Directions:
Send every record back word for word.

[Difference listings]
--
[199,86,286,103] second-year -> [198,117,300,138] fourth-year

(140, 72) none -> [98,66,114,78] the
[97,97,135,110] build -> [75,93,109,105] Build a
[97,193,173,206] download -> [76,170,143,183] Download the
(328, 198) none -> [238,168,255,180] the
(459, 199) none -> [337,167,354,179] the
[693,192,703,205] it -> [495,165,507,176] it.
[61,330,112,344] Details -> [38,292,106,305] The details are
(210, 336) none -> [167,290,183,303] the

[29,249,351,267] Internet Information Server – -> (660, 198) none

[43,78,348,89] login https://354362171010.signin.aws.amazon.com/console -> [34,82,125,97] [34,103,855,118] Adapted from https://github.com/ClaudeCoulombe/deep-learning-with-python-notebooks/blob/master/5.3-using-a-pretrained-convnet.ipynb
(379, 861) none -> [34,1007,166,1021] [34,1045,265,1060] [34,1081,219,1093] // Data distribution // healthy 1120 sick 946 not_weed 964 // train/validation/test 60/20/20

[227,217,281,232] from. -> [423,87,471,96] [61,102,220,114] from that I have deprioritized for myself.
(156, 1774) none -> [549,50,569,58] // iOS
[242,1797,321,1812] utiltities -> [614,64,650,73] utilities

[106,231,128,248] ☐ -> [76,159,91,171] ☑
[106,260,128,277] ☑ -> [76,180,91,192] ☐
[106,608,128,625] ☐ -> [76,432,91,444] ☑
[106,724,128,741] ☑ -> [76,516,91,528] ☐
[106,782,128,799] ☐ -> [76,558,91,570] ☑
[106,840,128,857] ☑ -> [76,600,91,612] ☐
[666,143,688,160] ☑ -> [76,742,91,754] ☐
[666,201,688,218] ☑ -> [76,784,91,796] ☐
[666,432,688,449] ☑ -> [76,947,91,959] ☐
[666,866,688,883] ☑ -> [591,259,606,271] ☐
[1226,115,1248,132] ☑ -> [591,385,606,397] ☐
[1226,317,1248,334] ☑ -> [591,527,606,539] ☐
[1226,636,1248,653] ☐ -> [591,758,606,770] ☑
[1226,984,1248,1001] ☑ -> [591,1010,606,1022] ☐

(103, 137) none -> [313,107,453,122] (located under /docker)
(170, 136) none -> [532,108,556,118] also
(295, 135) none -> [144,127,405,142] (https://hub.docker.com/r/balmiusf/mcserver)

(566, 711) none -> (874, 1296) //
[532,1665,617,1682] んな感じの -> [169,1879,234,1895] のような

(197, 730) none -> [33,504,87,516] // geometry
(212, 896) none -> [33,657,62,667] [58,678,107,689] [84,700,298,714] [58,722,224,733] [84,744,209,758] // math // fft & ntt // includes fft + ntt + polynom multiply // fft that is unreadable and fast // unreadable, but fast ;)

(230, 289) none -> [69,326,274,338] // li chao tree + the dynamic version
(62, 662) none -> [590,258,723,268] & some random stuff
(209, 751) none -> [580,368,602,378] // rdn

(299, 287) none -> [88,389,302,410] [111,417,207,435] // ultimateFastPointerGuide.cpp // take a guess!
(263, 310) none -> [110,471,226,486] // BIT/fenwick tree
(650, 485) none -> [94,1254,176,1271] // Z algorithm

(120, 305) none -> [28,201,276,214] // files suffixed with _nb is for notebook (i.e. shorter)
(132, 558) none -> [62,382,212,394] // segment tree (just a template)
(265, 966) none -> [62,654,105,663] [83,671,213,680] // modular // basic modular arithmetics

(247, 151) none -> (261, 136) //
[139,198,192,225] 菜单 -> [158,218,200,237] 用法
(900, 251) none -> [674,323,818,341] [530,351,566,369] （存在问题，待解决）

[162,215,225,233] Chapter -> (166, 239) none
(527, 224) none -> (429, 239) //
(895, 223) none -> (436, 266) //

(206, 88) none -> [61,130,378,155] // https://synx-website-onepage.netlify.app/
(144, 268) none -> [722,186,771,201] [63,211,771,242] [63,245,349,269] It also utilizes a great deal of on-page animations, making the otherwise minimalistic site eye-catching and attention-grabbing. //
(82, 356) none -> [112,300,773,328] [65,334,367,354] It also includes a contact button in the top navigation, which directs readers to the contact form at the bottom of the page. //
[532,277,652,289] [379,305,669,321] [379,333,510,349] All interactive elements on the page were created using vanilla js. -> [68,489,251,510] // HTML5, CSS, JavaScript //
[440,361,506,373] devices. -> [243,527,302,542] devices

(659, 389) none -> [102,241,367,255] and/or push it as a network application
--
Reply:
[199,86,286,103] second-year -> [198,117,300,138] fourth-year

(140, 72) none -> [98,66,114,78] the
[97,97,135,110] build -> [75,93,109,105] Build a
[97,193,173,206] download -> [76,170,143,183] Download the
(328, 198) none -> [238,168,255,180] the
(459, 199) none -> [337,167,354,179] the
[693,192,703,205] it -> [495,165,507,176] it.
[61,330,112,344] Details -> [38,292,106,305] The details are
(210, 336) none -> [167,290,183,303] the

[29,249,351,267] Internet Information Server – -> (660, 198) none

[43,78,348,89] login https://354362171010.signin.aws.amazon.com/console -> [34,82,125,97] [34,103,855,118] Adapted from https://github.com/ClaudeCoulombe/deep-learning-with-python-notebooks/blob/master/5.3-using-a-pretrained-convnet.ipynb
(379, 861) none -> [34,1007,166,1021] [34,1045,265,1060] [34,1081,219,1093] // Data distribution // healthy 1120 sick 946 not_weed 964 // train/validation/test 60/20/20

[227,217,281,232] from. -> [423,87,471,96] [61,102,220,114] from that I have deprioritized for myself.
(156, 1774) none -> [549,50,569,58] // iOS
[242,1797,321,1812] utiltities -> [614,64,650,73] utilities

[106,231,128,248] ☐ -> [76,159,91,171] ☑
[106,260,128,277] ☑ -> [76,180,91,192] ☐
[106,608,128,625] ☐ -> [76,432,91,444] ☑
[106,724,128,741] ☑ -> [76,516,91,528] ☐
[106,782,128,799] ☐ -> [76,558,91,570] ☑
[106,840,128,857] ☑ -> [76,600,91,612] ☐
[666,143,688,160] ☑ -> [76,742,91,754] ☐
[666,201,688,218] ☑ -> [76,784,91,796] ☐
[666,432,688,449] ☑ -> [76,947,91,959] ☐
[666,866,688,883] ☑ -> [591,259,606,271] ☐
[1226,115,1248,132] ☑ -> [591,385,606,397] ☐
[1226,317,1248,334] ☑ -> [591,527,606,539] ☐
[1226,636,1248,653] ☐ -> [591,758,606,770] ☑
[1226,984,1248,1001] ☑ -> [591,1010,606,1022] ☐

(103, 137) none -> [313,107,453,122] (located under /docker)
(170, 136) none -> [532,108,556,118] also
(295, 135) none -> [144,127,405,142] (https://hub.docker.com/r/balmiusf/mcserver)

(566, 711) none -> (874, 1296) //
[532,1665,617,1682] んな感じの -> [169,1879,234,1895] のような

(197, 730) none -> [33,504,87,516] // geometry
(212, 896) none -> [33,657,62,667] [58,678,107,689] [84,700,298,714] [58,722,224,733] [84,744,209,758] // math // fft & ntt // includes fft + ntt + polynom multiply // fft that is unreadable and fast // unreadable, but fast ;)

(230, 289) none -> [69,326,274,338] // li chao tree + the dynamic version
(62, 662) none -> [590,258,723,268] & some random stuff
(209, 751) none -> [580,368,602,378] // rdn

(299, 287) none -> [88,389,302,410] [111,417,207,435] // ultimateFastPointerGuide.cpp // take a guess!
(263, 310) none -> [110,471,226,486] // BIT/fenwick tree
(650, 485) none -> [94,1254,176,1271] // Z algorithm

(120, 305) none -> [28,201,276,214] // files suffixed with _nb is for notebook (i.e. shorter)
(132, 558) none -> [62,382,212,394] // segment tree (just a template)
(265, 966) none -> [62,654,105,663] [83,671,213,680] // modular // basic modular arithmetics

(247, 151) none -> (261, 136) //
[139,198,192,225] 菜单 -> [158,218,200,237] 用法
(900, 251) none -> [674,323,818,341] [530,351,566,369] （存在问题，待解决）

[162,215,225,233] Chapter -> (166, 239) none
(527, 224) none -> (429, 239) //
(895, 223) none -> (436, 266) //

(206, 88) none -> [61,130,378,155] // https://synx-website-onepage.netlify.app/
(144, 268) none -> [722,186,771,201] [63,211,771,242] [63,245,349,269] It also utilizes a great deal of on-page animations, making the otherwise minimalistic site eye-catching and attention-grabbing. //
(82, 356) none -> [112,300,773,328] [65,334,367,354] It also includes a contact button in the top navigation, which directs readers to the contact form at the bottom of the page. //
[532,277,652,289] [379,305,669,321] [379,333,510,349] All interactive elements on the page were created using vanilla js. -> [68,489,251,510] // HTML5, CSS, JavaScript //
[440,361,506,373] devices. -> [243,527,302,542] devices

(659, 389) none -> [102,241,367,255] and/or push it as a network application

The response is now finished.